About this exercise: Each entry should be repeated exactly. Its pictures should not be.

══ Extracted data

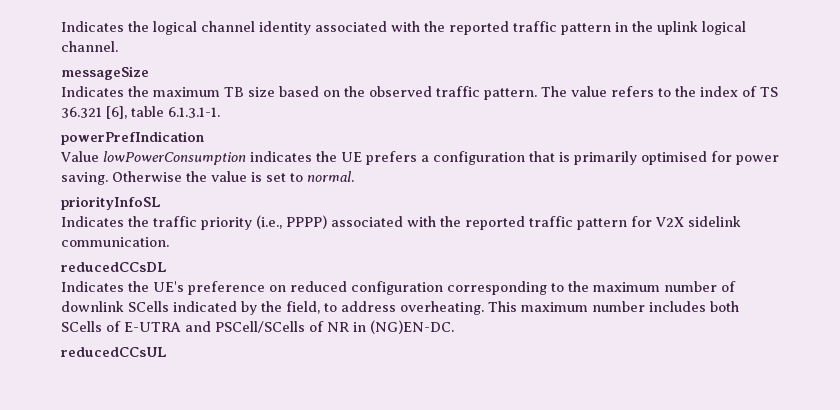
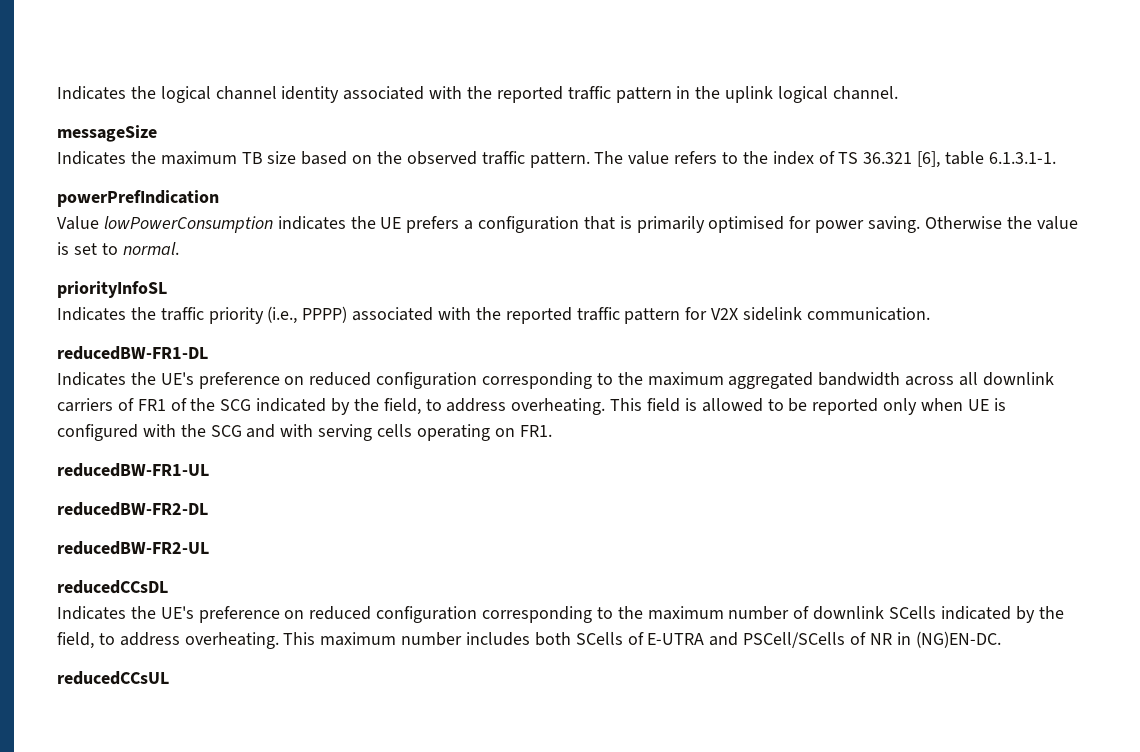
+ reducedBW-FR1-DL
+ Indicates the UE's preference on reduced configuration corresponding to the maximum aggregated bandwidth across all downlink carriers of FR1 of the SCG indicated by the field, to address overheating. This field is allowed to be reported only when UE is configured with the SCG and with serving cells operating on FR1.
+ reducedBW-FR1-UL
+ reducedBW-FR2-DL
+ reducedBW-FR2-UL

════

Task result:
+ reducedBW-FR1-DL
+ Indicates the UE's preference on reduced configuration corresponding to the maximum aggregated bandwidth across all downlink carriers of FR1 of the SCG indicated by the field, to address overheating. This field is allowed to be reported only when UE is configured with the SCG and with serving cells operating on FR1.
+ reducedBW-FR1-UL
+ reducedBW-FR2-DL
+ reducedBW-FR2-UL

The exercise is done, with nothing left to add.